As the elementary school on Broadway was crowded at the time, the Board of Education used much of this money to extend the school’s facilities. The older and newer buildings on Broadway were joined by a corridor, which also contained the administrative offices for the elementary school. As then required by law, an elevator was added to make the entire building accessible to the handicapped. Finally, a new library a cafeteria and kindergarten classrooms were added to the building.

As enrollment at the school continued to increase, two modular classroom units, each containing two classrooms, were added to the school for the 1994 school year.

The Bauer Avenue site

Because there was no more room to expand school facilities on Broadway, a search was begun place for a new high school. The site selected was a 19-acre site at the end of Bauer Avenue on the southern edge of the village. It was owned by the Auxier family. After a seismic study was completed to determine that the soil was satisfactory for the building, the board purchased the land for $25,000.

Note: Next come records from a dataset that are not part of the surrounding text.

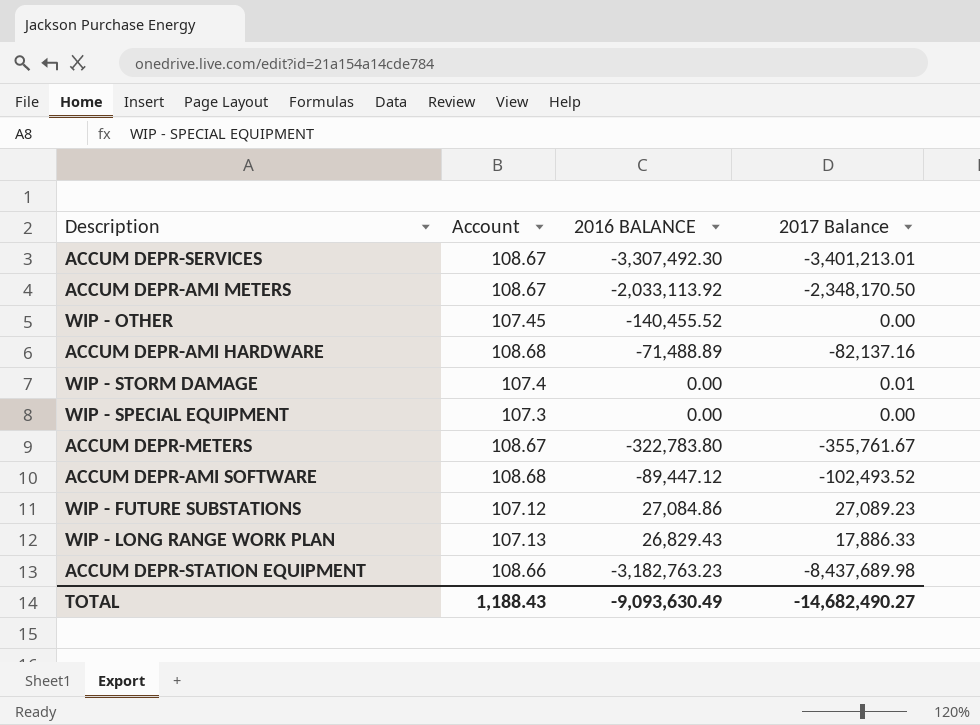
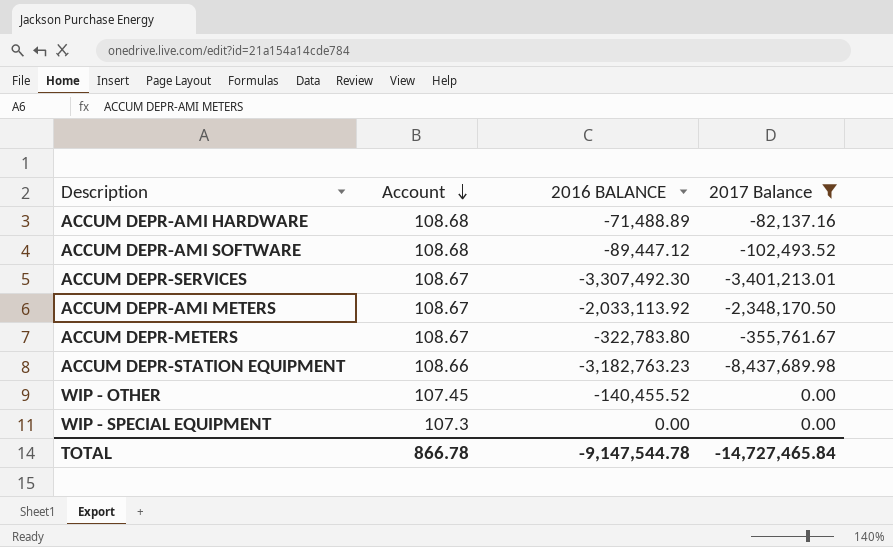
filter: none -> 2017 Balance <= 0.00
row order: none -> Account descending
TOTAL | Account: 1,188.43 -> 866.78
TOTAL | 2016 BALANCE: -9,093,630.49 -> -9,147,544.78
TOTAL | 2017 Balance: -14,682,490.27 -> -14,727,465.84

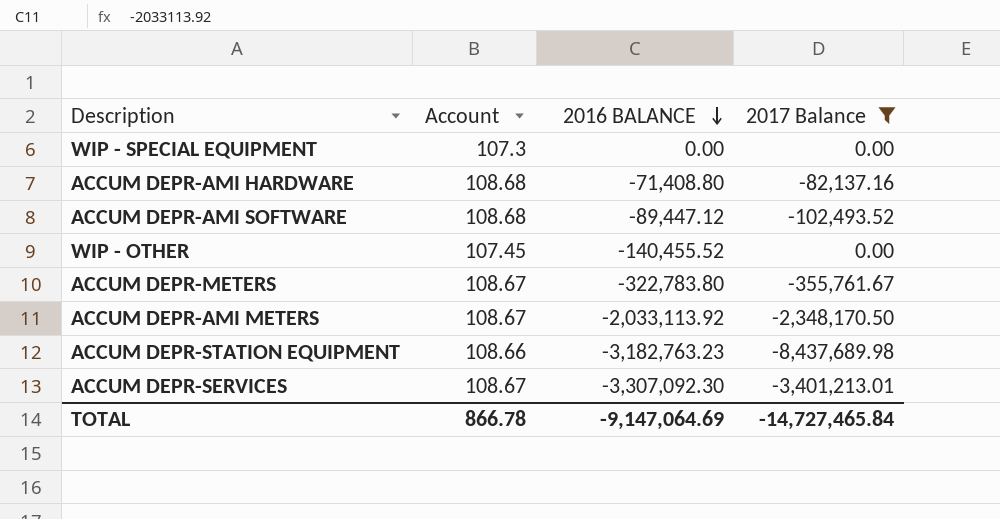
row order: Account descending -> 2016 BALANCE descending
ACCUM DEPR-AMI HARDWARE | 2016 BALANCE: -71,488.89 -> -71,408.80
ACCUM DEPR-SERVICES | 2016 BALANCE: -3,307,492.30 -> -3,307,092.30
TOTAL | 2016 BALANCE: -9,147,544.78 -> -9,147,064.69

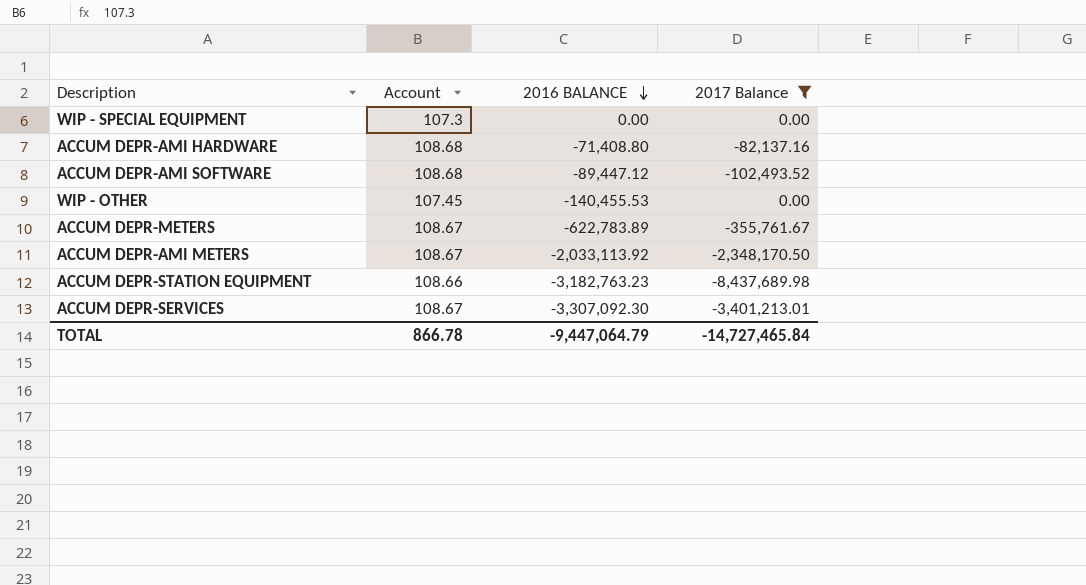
WIP - OTHER | 2016 BALANCE: -140,455.52 -> -140,455.53
ACCUM DEPR-METERS | 2016 BALANCE: -322,783.80 -> -622,783.89
TOTAL | 2016 BALANCE: -9,147,064.69 -> -9,447,064.79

The plans for the school were drawn by architect Fred Pressler. His plans called for a classroom building containing 12 classrooms and a teachers’ workroom, an administration building with offices, library, cafeteria, kitchen and music room, and a two-story building with a gymnasium of the ground floor and an industrial arts rooms along with locker and furnace rooms in the basement. The administration and gym buildings were joined into one building, and the classrooms were joined to it with a covered walkway.

In November of 1964, votes passed a bond issue of $586,000 to build and equip the building. Joe Zobay became the general contractor for the project

When the excavation for the gymnasium was being done, it was discovered that the soil in that area was soft and wet. Because the soil had been professionally tested and said to be satisfactory, this condition was completely unexpected, and the contractor nearly lost a bulldozer in the swamp-like conditions. The problem was eventually solved by drilling 92 holes, each about a foot in diameter, down to bedrock, and filling the holes with concrete, so that the gym is actually supported by the rock, rather than the soil. The solution worked, but it cost so much that most of the funds intended to equip the building went into solving the soil problem. The high school moved to Bauer Ave. in the fall of 1966.

With the coming of the Ford plant and increased enrollment, several additions were made to the Bauer Avenue building, with Gerald Harley and Robert Gerding designing the plans. Phase 1 consisted of a new wing, extending from the back of the classroom building out toward the athletic field. It contained a biology lab with greenhouse, two rooms for business education and several other classrooms. Quantum Construction entered a bid of $292,490 and got the job. The wing was occupied late in 1983.

Quantum Construction also submitted the low bid for Phase 2, which was a much larger project and was begun about the same time Phase 1 was completed. It consisted of a two-story wing to the administration building extending out into the parking lot. The lower floor provided additional space for the industrial arts department and the upper floor the weight room, an art room and several other classrooms. Also included in Phase 2 were elevators and ramps, making the entire building available to the handicapped, and a hallway joining the classroom building to the administration building and gym.

Phase 3 consisted of a new library and several smaller rooms built onto the front end of the classroom building and the remodeling of the old library into a suite of rooms for the school district central office. Hartman and Walters were the architect and Hillsmith Construction the contractor for this job, which cost $428,339.

By the spring of 1986, enrollment at the elementary school had grown so rapidly that there was no longer space for the seventh and eighth grades in the buildings on Broadway. Hartman and Walters and Hillsmith Construction planned and built a six-room junior high wing on the front of the classroom building. The plan was to have it occupied at the beginning of the 1986-87 school year, but a soil problem prevented it being occupied during the first few months or the term. The building was then known as Batavia Junior/Senior High School.

When the new high school building opened for the 1997-98 school year, the building on Bauer Avenue became Batavia Middle School, housing grades five through eight.

Upper Main Street

The first building constructed specifically as a school was a brick building on the upper end of Main Street. The building still stands. After it ceased to be a school, it served as a private residence for many years. It is now the Full Gospel Tabernacle.

Richard Crawford, a lifetime student of Clermont County history, has been a journalist for The Clermont Sun and other newspapers. He has written and edited several books of local history.